Manafort Granted Extra Time to Bolster Motion to Dismiss Charges

WASHINGTON (CN) – The federal judge overseeing special counsel Robert Mueller’s prosecution of former Trump campaign manager Paul Manafort granted him extra time Wednesday to file a brief in support of his motion to dismiss the superseding indictment against him.

U.S. District Judge Amy Berman Jackson approved Manafort’s 3-page motion for an extension of time to file in a minute order.

Manafort filed the motion Wednesday, noting that the government had filed a 45-page response to his motion to dismiss late Monday evening. That filing contained a previously secret memo from Acting Attorney General Rod Rosenstein outlining the special counsel’s authority.

According to Manafort’s short filing, Mueller’s team had not previously provided him with a copy of the memo, which says Mueller is authorized to investigate whether Manafort colluded with Russia’s interference in the 2016 U.S. presidential election, as well as crimes arising from money he made performing work on behalf of a pro-Russian Ukrainian party.

Manafort has alleged that the special counsel lacks the jurisdiction to indict him for crimes unrelated to Russian election interference or collusion, and has asked the court to toss the Feb. 23 five-count superseding indictment against him.

Manafort’s brief in support of his motion to dismiss was initially due April 9, but he asked for three additional days to prepare it.

“Given the length of the United States’ 45-page response, the numerous arguments raised in that response, and the revelation of the Acting Attorney General’s previously undisclosed August 2017 memorandum, Mr. Manafort’s counsel requires additional time to properly research and prepare a brief in reply,” his motion states.

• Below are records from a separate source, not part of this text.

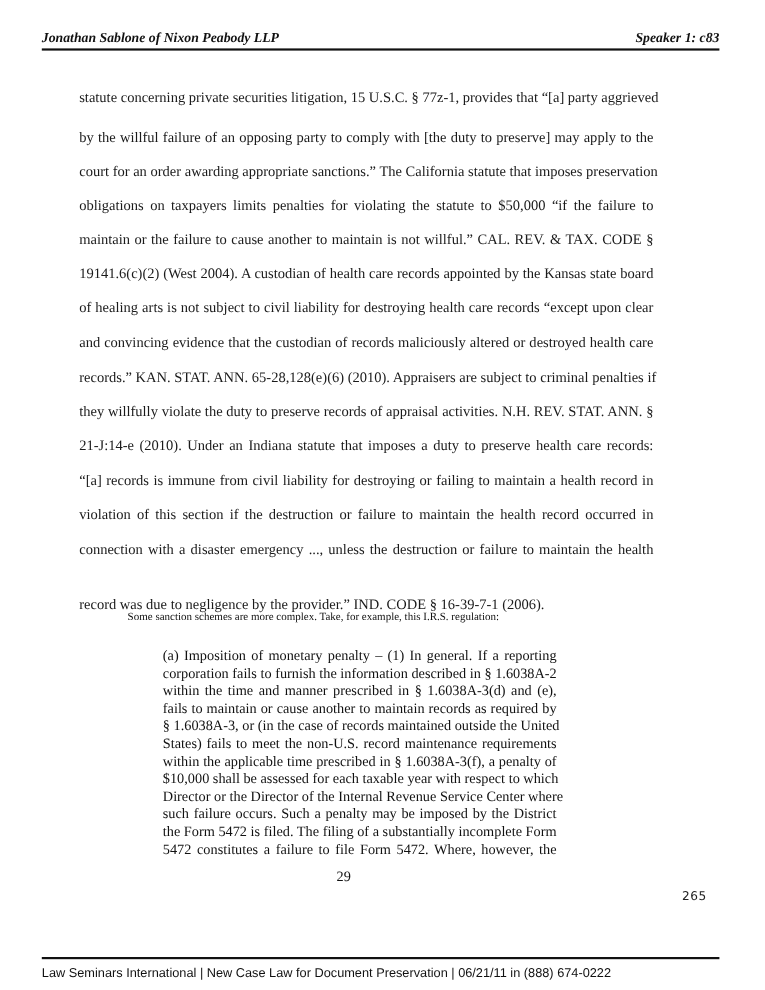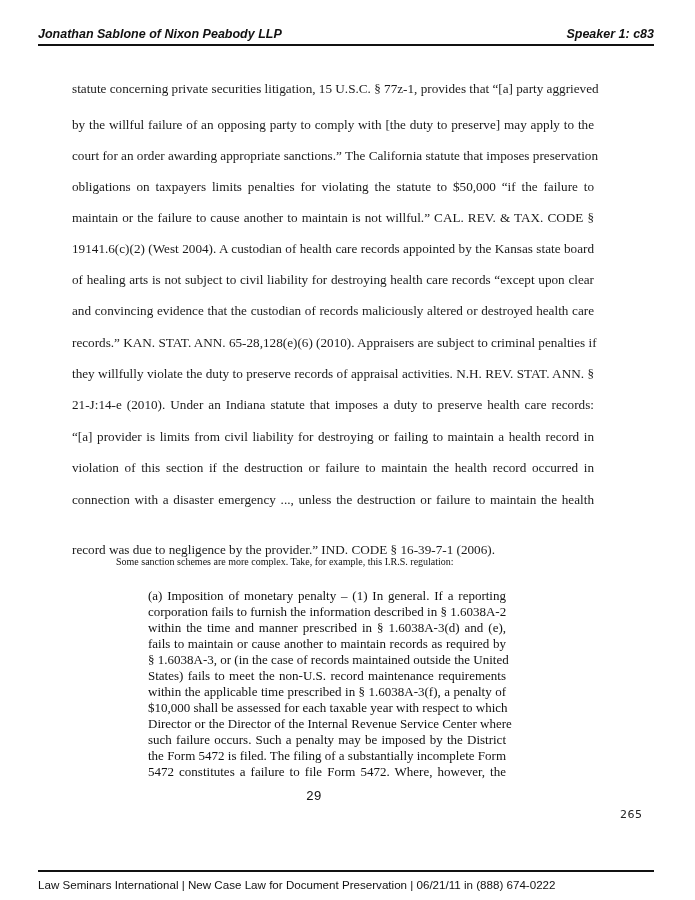"Jonathan Sablone of Nixon Peabody" .header span { font-family: Liberation Sans, sans-serif -> Liberation Serif, serif }
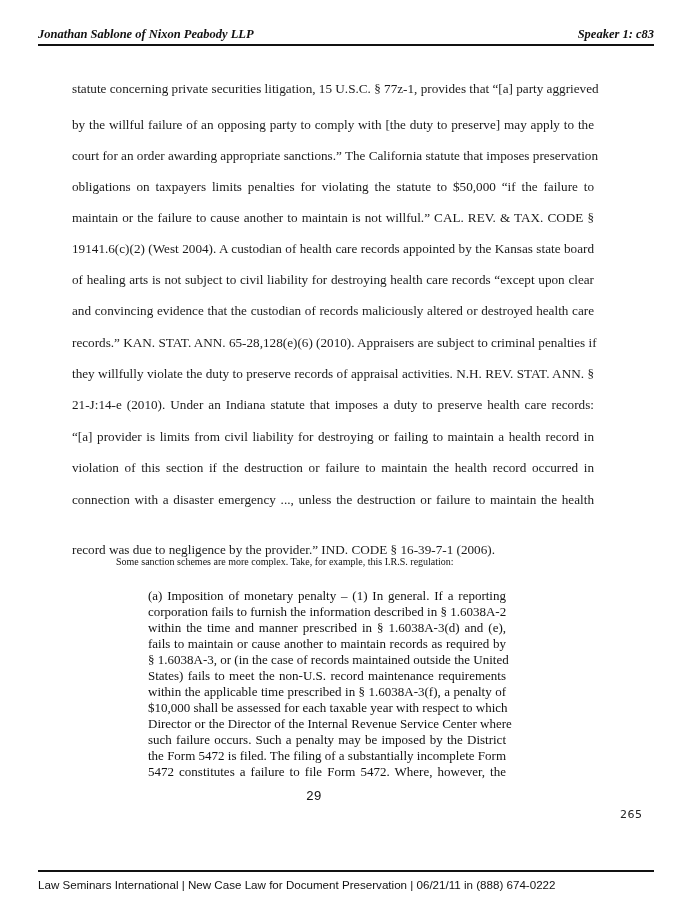"“[a] provider is limits from" div.line { text: provider is limits -> records is immune }
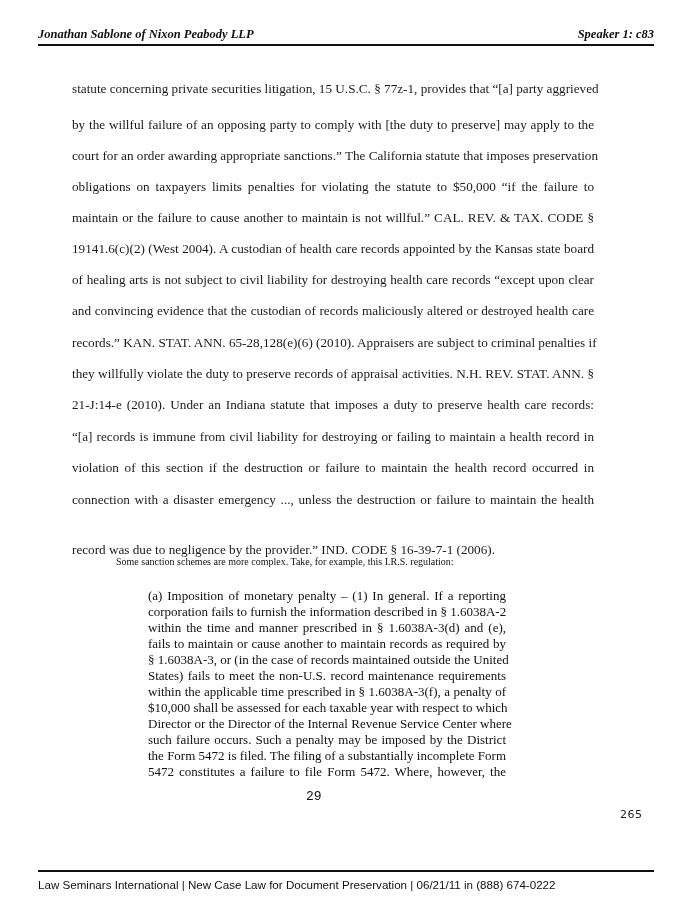"29" .page-num { font-family: Liberation Mono, monospace -> Liberation Serif, serif }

His brief is now due on April 12 by 5 p.m.

Jackson had previously indicated she would not grant any more extensions in the briefing schedule for Manafort’s motion to dismiss, or extend the April 19 hearing date for the motion.

Manafort’s brief says the government does not oppose the motion, and that the brief extension will not delay the scheduled hearing.

But the government had plenty to say about Manafort’s request to dismiss one of two counts in the superseding indictment related to false statements prosecutors say he made to the Justice Department’s Foreign Agent Registration Act unit. Manafort says the counts are multiplicitous; the government says Mueller’s motion “lacks merit.”

“The two counts do not charge the same offense within the meaning of the Double Jeopardy Clause because proving a violation of the Foreign Agent Registration Act’s false-statements provision does not necessarily establish a violation of 18 U.S.C § 1001(a), and proving a Section 1001(a) violation does not necessarily establish a false-statements violation under FARA,” the government said in its 14-page response filed late Wednesday.

“But even if Manafort’s argument had merit, pretrial dismissal would be unwarranted because any multiplicity here presents only a problem of multiple punishments that can and should be addressed post-trial if the jury convicts Manafort on both counts. Accordingly, Manafort’s motion should be denied.”

In a separate response, also filed late Monday, the government said Manafort’s requests to dismiss a money-laundering conspiracy charge and to strike the related forfeiture action are equally misguided.

“Manafort’s challenge to the first object of the conspiracy – international promotion money laundering – flows from a basic misunderstanding of the charge against him,” the 19-page response states. “That conspiracy object rests not on Manafort’s ‘personal expenditures,’ but on allegations that Manafort and his co-conspirators funneled money through accounts in Cyprus and Saint Vincent & the Grenadines to pay U.S. lobbying and law firms, among others, to act as unregistered agents of the government of Ukraine and its then-president, in violation of the Foreign Agents Registration Act.

“The offense of conspiracy to commit international promotion money laundering, in violation of 18 U.S.C. § 1956(h) and (a)(2)(A), can validly rest on allegations of an agreement to fund, through international money transfers, the commission of a crime that meets the definition of specified unlawful activity, as FARA does.”

Prosecutors added that because the count states a valid money-laundering offense and is a crime capable of generating proceeds under the Foreign Agents Registration Act, Manafort’s request to strike the forfeiture allegation should be denied as well.